When they are actually processed on the client, and if broker or a specific partition is down for sometime, kafka client would retry and if a message is failed, would it mark the specific message as failed and move on to the next message (this could lead to out of order messages) ? Or, would it fail the remaining messages in the batch in order to preserve order?
I next to maintain the ordering, so would ideally want to kafka to fail the batch from the place where it failed, so I can retry from the failure point, how would I achieve that?
Like it says in the kafka documentation about retries
Setting a value greater than zero will cause the client to resend any
record whose send fails with a potentially transient error. Note that
this retry is no different than if the client resent the record upon
receiving the error. Allowing retries will potentially change the
ordering of records because if two records are sent to a single
partition, and the first fails and is retried but the second succeeds,
then the second record may appear first.
So, answering to your title question, no kafka doesn't have order guarantees under async sends.
I am updating the answers base on Peter Davis question.
I think that if you want to send in batch mode, the only way to secure it I would be to set the max.in.flight.requests.per.connection=1 but as the documentation says:
Note that if this setting is set to be greater than 1 and there are
failed sends, there is a risk of message re-ordering due to retries
(i.e., if retries are enabled).
Starting with Kafka 0.11.0, there is the enable.idempotence setting, as documented.

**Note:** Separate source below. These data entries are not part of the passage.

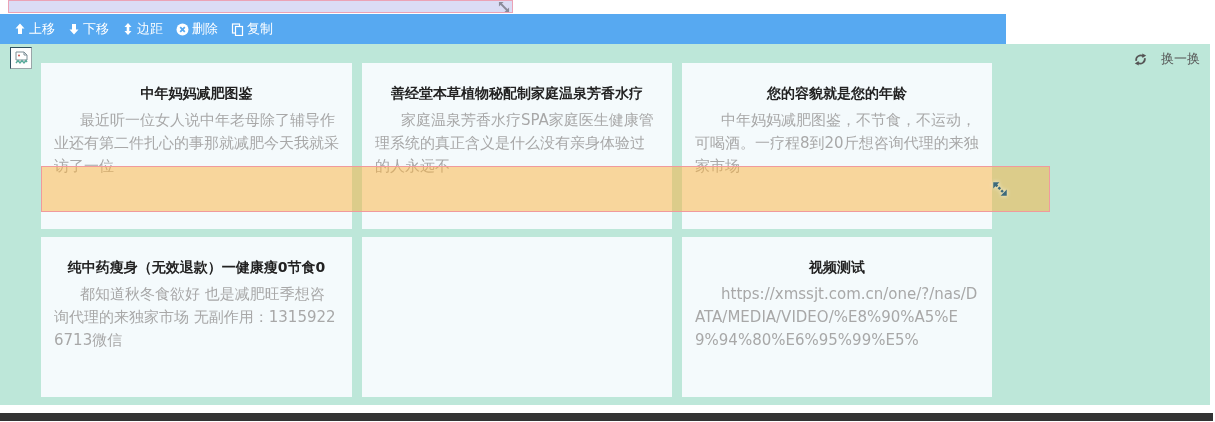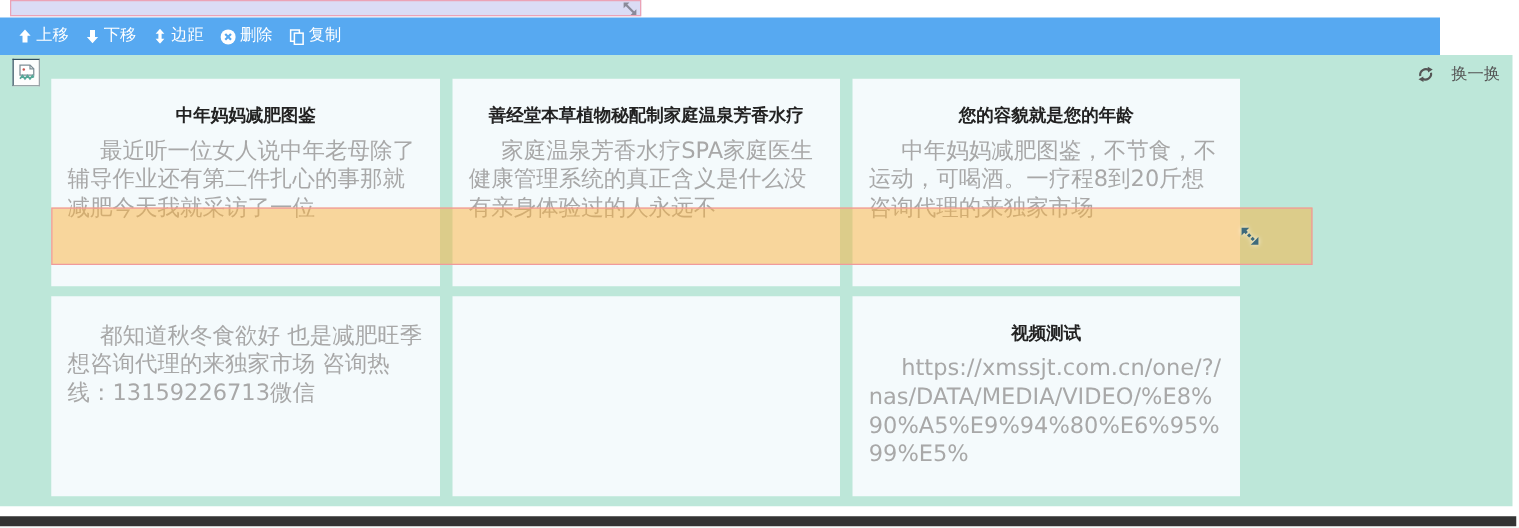"上移" .toolbar { width: 1152px -> 1006px }
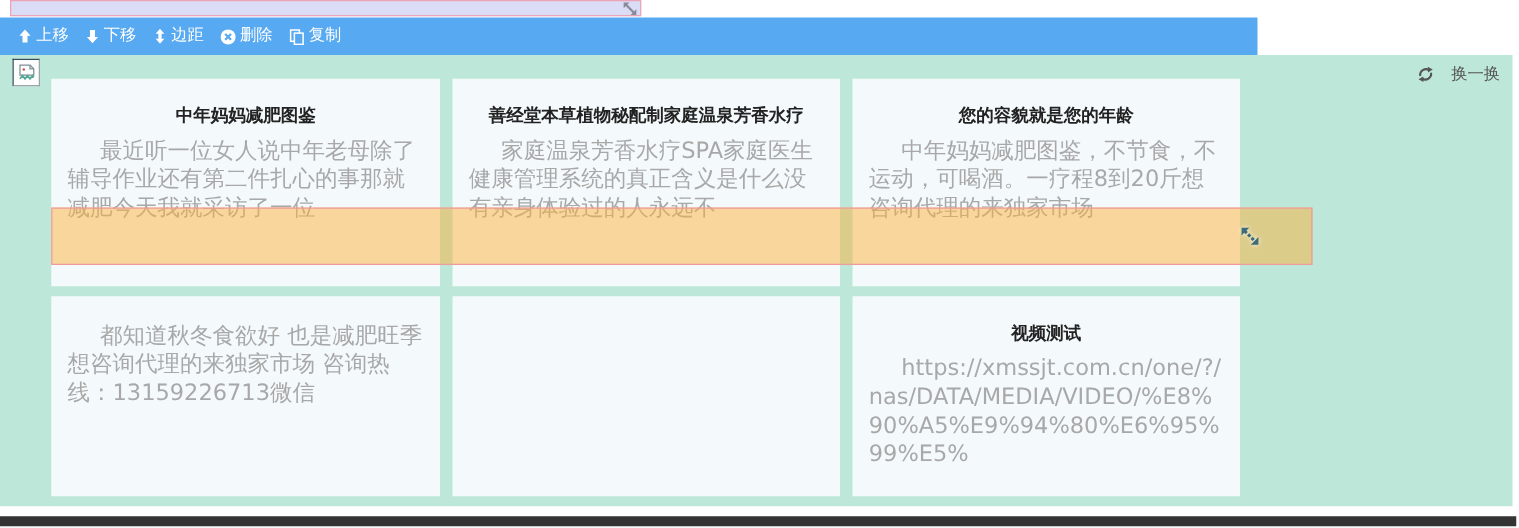"最近听一位女人说中年老母除了辅导作业还有第二件扎心的事那就减肥今天我就采访了一位" .card-body { font-size: 18px -> 15px }
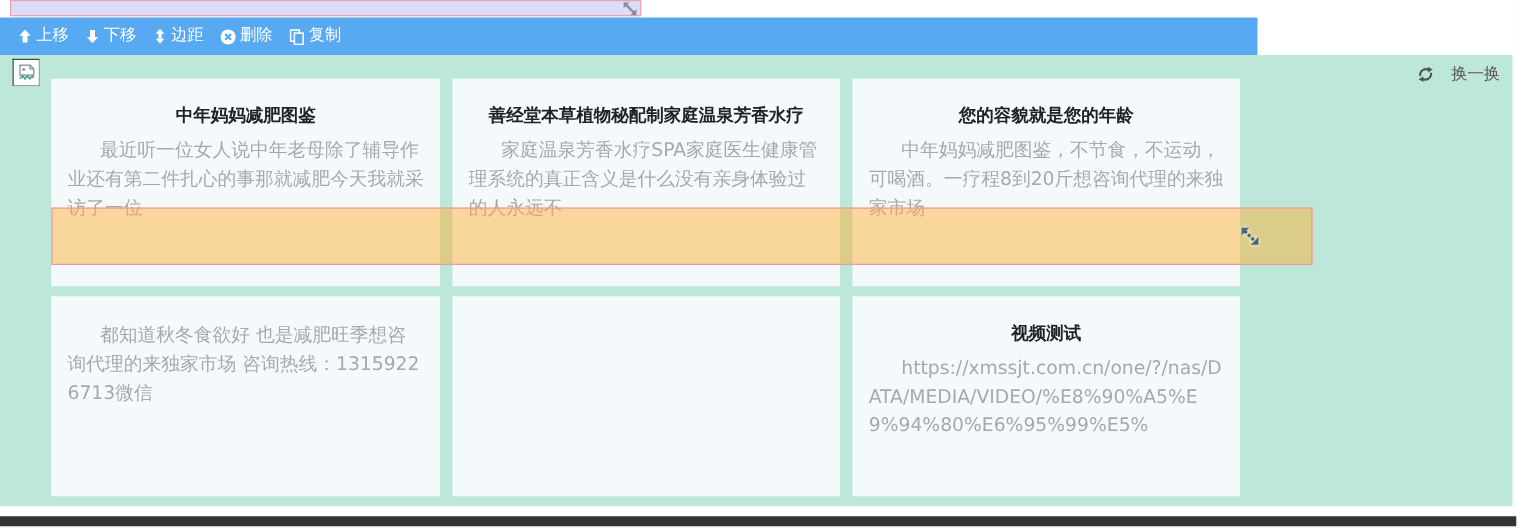"纯中药瘦身（无效退款）一健康瘦0节食0" div.card-title { html: none -> <div>纯中药瘦身（无效退款）一健康瘦0节食0</div> }
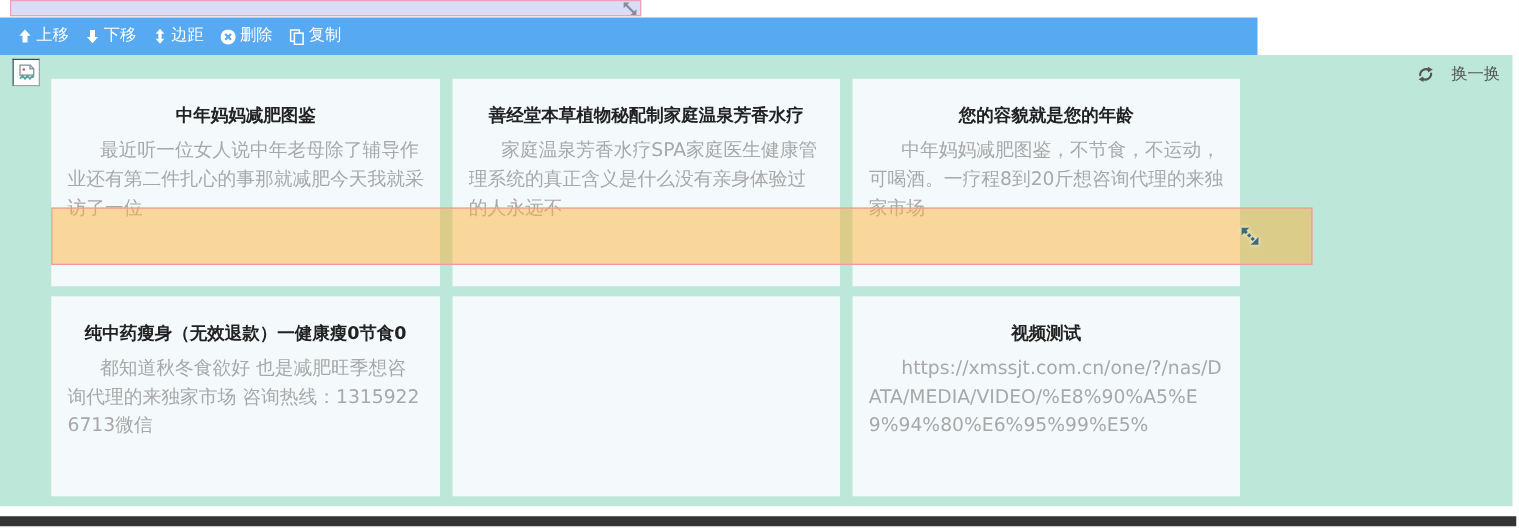"都知道秋冬食欲好 也是减肥旺季想咨询代理的来独家市场" div.card-body { text: 咨询热线 -> 无副作用 }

enable.idempotence: When set to true, the producer will ensure that
exactly one copy of each message is written in the stream. If false,
producer retries due to broker failures, etc., may write duplicates of
the retried message in the stream. Note that enabling idempotence
requires max.in.flight.requests.per.connection to be less than or
equal to 5, retries to be greater than 0 and acks must be all. If
these values are not explicitly set by the user, suitable values will
be chosen. If incompatible values are set, a ConfigException will be
thrown.
Type: boolean Default: false
This will guarantee that messages are ordered and that no loss occurs for the duration of the producer session. Unfortunately, the producer cannot set the sequence id, so Kafka can make these guarantees only per producer session.
Have a look at Apache Pulsar if you need to set the sequence id, which would allow you to use an external sequence id, which would guarantee ordered and exactly-once messaging across both broker and producer failovers.